A SCADA system at the machine level consists of a central station for gathering data and managing the overall operation. It also has sensors (these could be Remote Terminal Units or RTUs, or Programmable Logic Controller) placed in proximity to where the action is. The RTU or the PLC collects the information locally and then passes it on to the central station which is often several miles away. RTUs and PLCs today are capable of controlling the operations within its purview through closed loop feedback systems. The central station oversees the overall performance of the one or more RTU/ PLC under its control. SCADA systems also allow operators or supervisors to change the settings as appropriate at the level of the RTU or the central station. Alarming conditions like high temperature are recorded and displayed.
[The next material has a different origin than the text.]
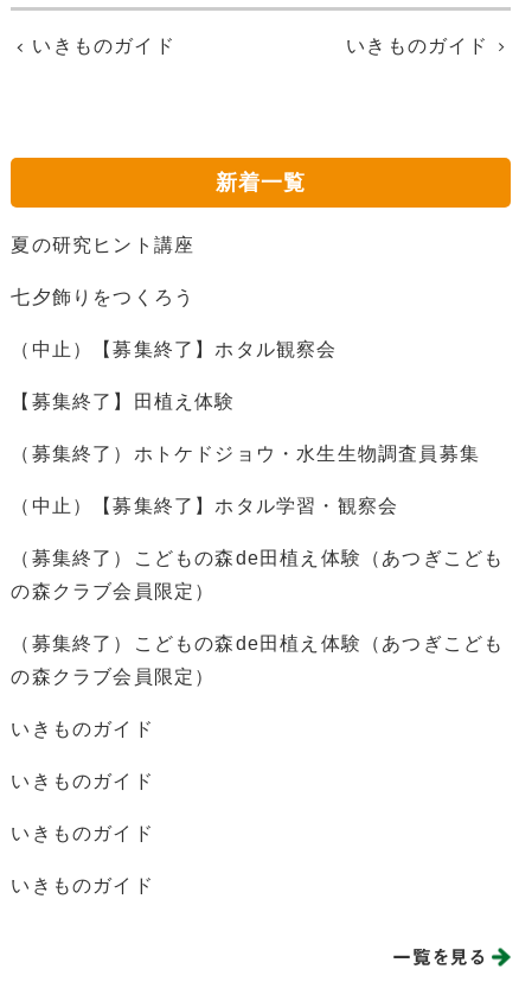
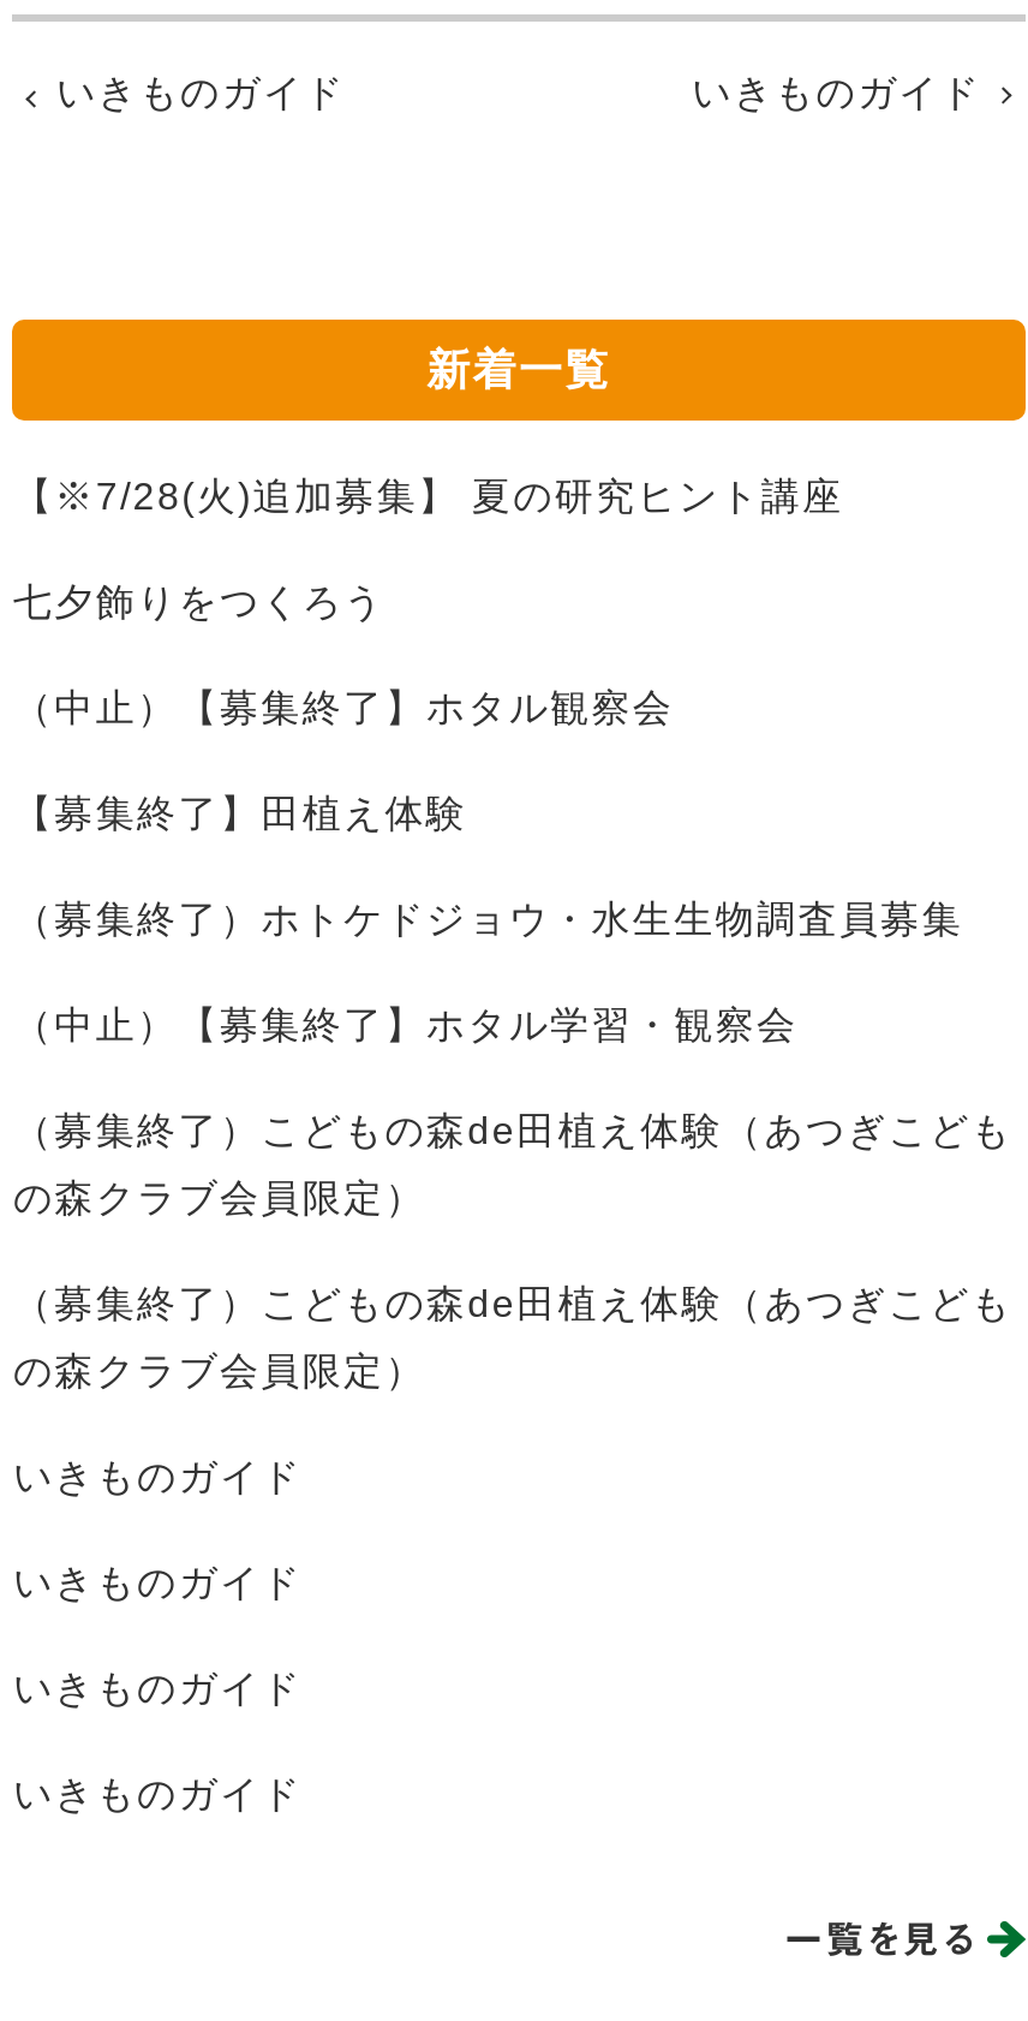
[11,234,195,255] 夏の研究ヒント講座 -> [13,477,844,518] 【※7/28(火)追加募集】 夏の研究ヒント講座

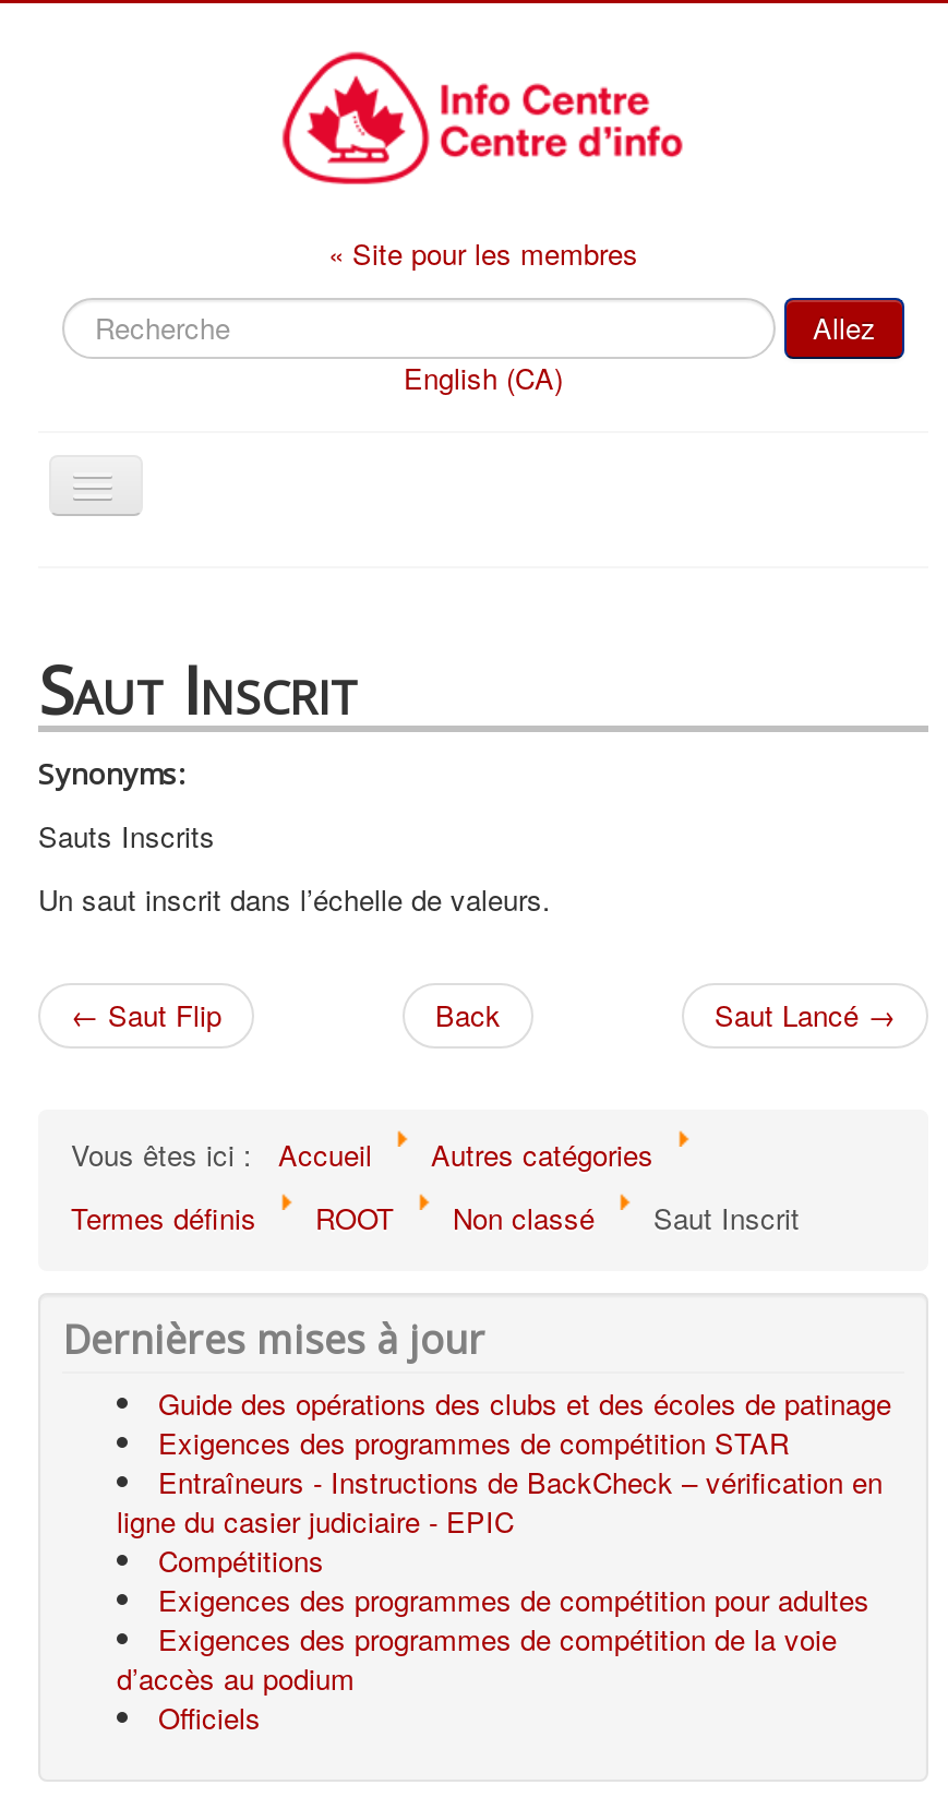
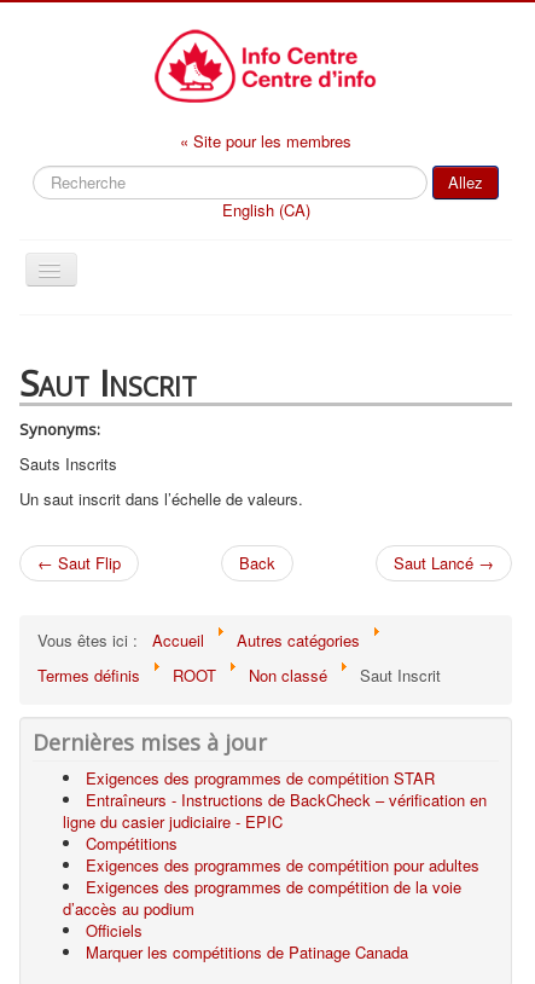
[158,1383,891,1425] Guide des opérations des clubs et des écoles de patinage -> none
none -> [86,941,408,964] Marquer les compétitions de Patinage Canada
Where Programming Comes In
All of this requires that physical conditions be translated into machine language and then signals that humans can read, record and analyze. Thus a full fledged SCADA system has to comprise of both hardware and software elements. Today’s sophisticated SCADA systems include input/output signal devices, control equipment, HMI (Human Machine Interface), networking, communication systems, databases and software.
Thus SCADA system development involves programming at various levels. Data collected at the RTU has to be converted into signals, and for interpreting this data an operator requires HMI. Often the data also has to be compiled and stored (history databases) for recognizing trends and analysis work. Thus customized database systems have to be developed. Networks, communication systems etc bring in more varied requirements for programming.
Add to this the fact that SCADA systems are still evolving. Industries are awakening to challenges like possibility of terrorist strikes. Thus R&D for better, more fool-proof systems is still on at both hardware and software levels. SCADA programming this way has a lot of possibilities.
As the requirements and the systems themselves are getting more complex, SCADA users today tend to source PLC, HMI and networking software from different vendors and put them all together, rather than buy them all from the vendor who manufactures the hardware. Mix-and-match is the name of the game. Thus the SCADA softwares of today have to pitch for open communications.
We have to wait and watch to see if this becomes a weak point for SCADA systems. Open systems as we know are more vulnerable to real and cyberspace attacks by terrorists. Suitable security measures like firewalls and VPN solutions could counter this threat effectively and this becomes another area with scope for a lot of work. SCADA seems to be here to stay, as its overall benefits outweigh the risk factor.